__Try it__:
Return the data below exactly, but only from the line containing "- Officer A" through the line containing "between officer A and the landlord.", with both of those lines included.

↓

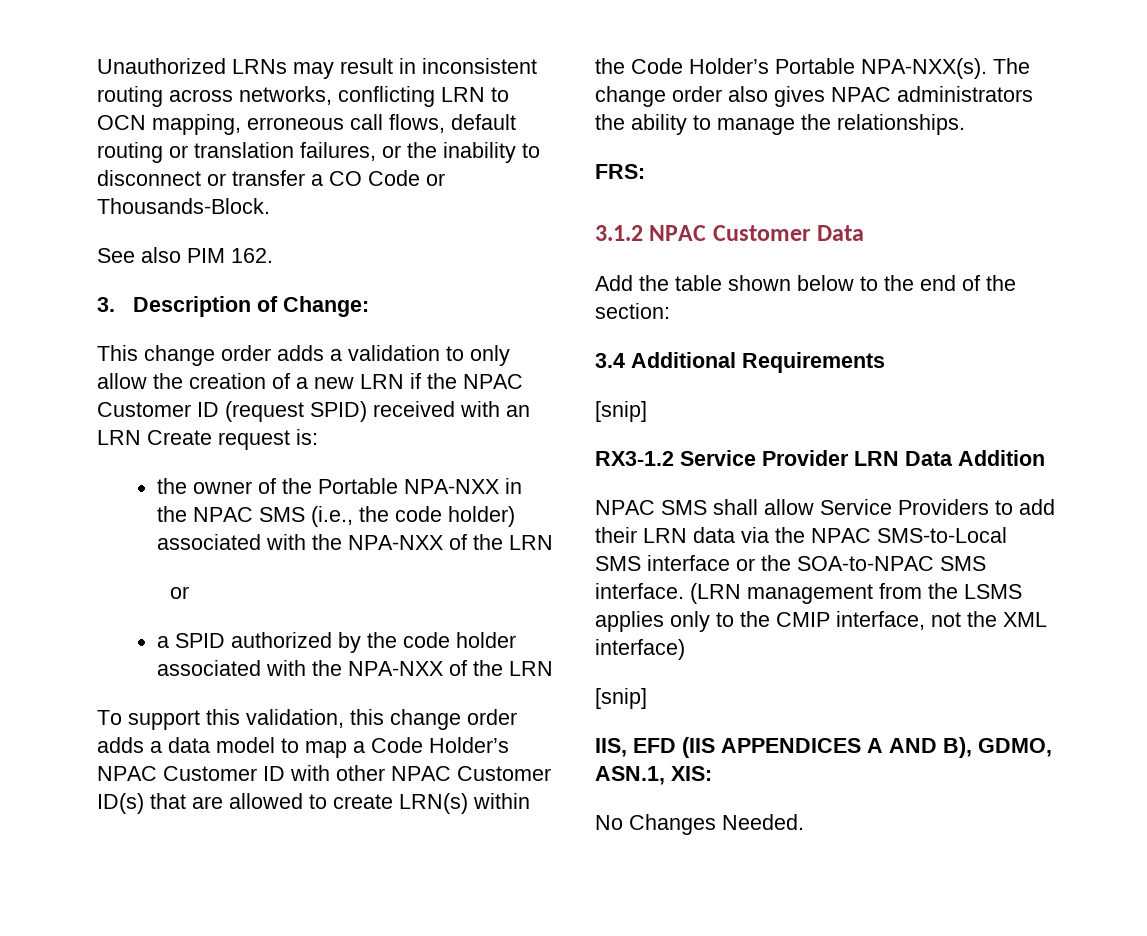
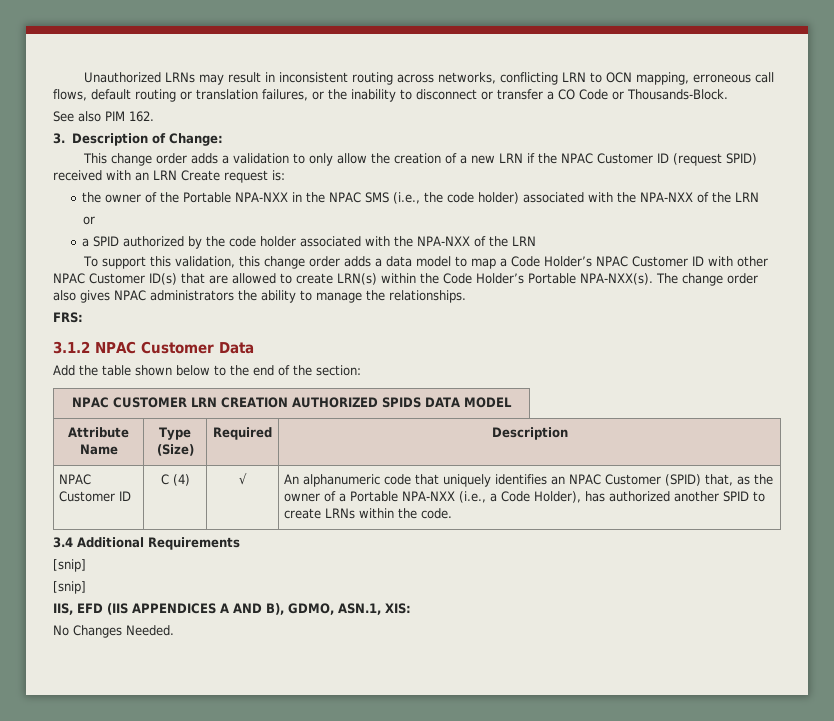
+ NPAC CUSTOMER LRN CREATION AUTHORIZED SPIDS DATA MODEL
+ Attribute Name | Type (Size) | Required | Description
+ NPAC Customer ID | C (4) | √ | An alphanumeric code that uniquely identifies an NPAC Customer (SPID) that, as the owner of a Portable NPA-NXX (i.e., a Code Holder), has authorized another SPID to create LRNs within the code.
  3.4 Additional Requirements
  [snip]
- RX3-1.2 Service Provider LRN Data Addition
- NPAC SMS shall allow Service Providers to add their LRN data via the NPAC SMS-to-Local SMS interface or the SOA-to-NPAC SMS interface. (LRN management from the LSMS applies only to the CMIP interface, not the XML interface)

↑
↓

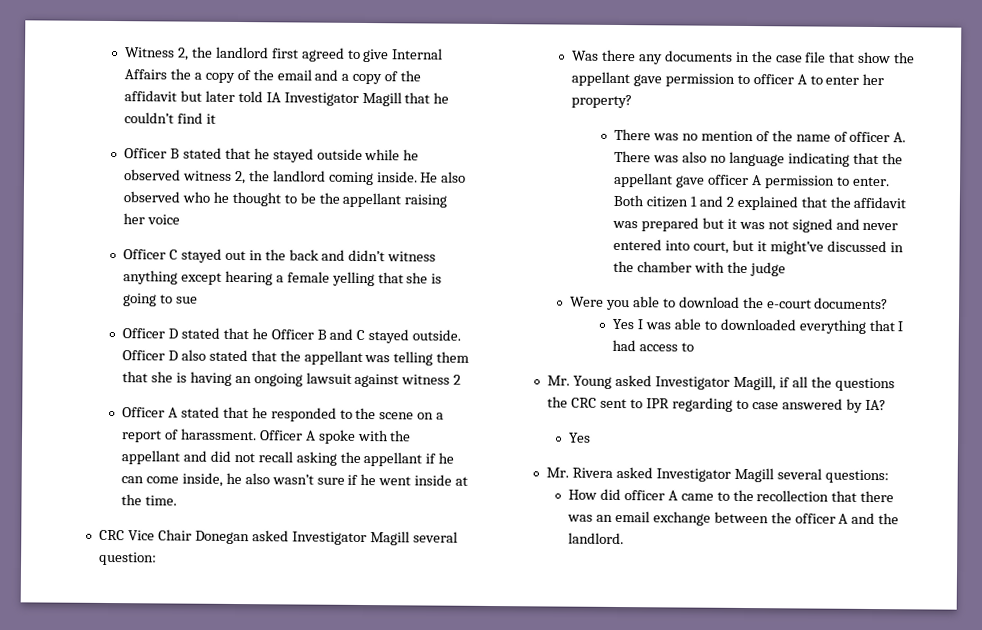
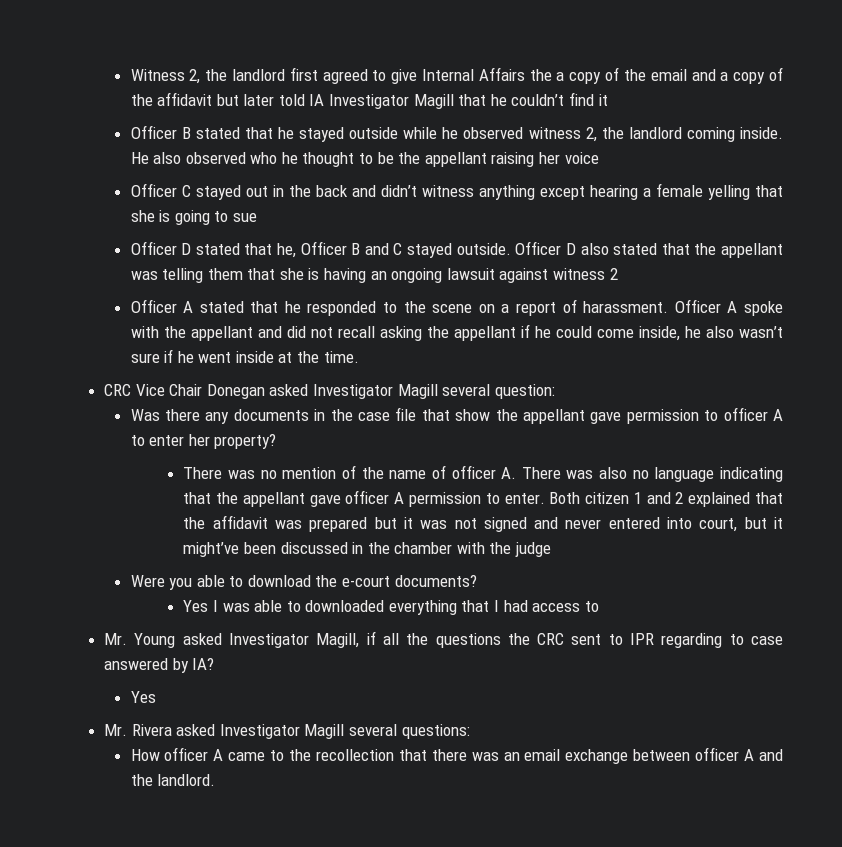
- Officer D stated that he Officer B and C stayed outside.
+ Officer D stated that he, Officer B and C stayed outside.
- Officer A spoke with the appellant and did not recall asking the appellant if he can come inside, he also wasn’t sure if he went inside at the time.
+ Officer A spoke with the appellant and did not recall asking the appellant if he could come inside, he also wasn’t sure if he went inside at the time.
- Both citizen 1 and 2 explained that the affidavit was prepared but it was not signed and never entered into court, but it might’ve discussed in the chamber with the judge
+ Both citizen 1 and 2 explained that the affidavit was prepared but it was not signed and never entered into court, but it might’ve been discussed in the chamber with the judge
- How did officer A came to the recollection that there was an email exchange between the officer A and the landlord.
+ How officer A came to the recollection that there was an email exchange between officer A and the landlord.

↑

__Reply__:
- Officer A spoke with the appellant and did not recall asking the appellant if he can come inside, he also wasn’t sure if he went inside at the time.
+ Officer A spoke with the appellant and did not recall asking the appellant if he could come inside, he also wasn’t sure if he went inside at the time.
- Both citizen 1 and 2 explained that the affidavit was prepared but it was not signed and never entered into court, but it might’ve discussed in the chamber with the judge
+ Both citizen 1 and 2 explained that the affidavit was prepared but it was not signed and never entered into court, but it might’ve been discussed in the chamber with the judge
- How did officer A came to the recollection that there was an email exchange between the officer A and the landlord.
+ How officer A came to the recollection that there was an email exchange between officer A and the landlord.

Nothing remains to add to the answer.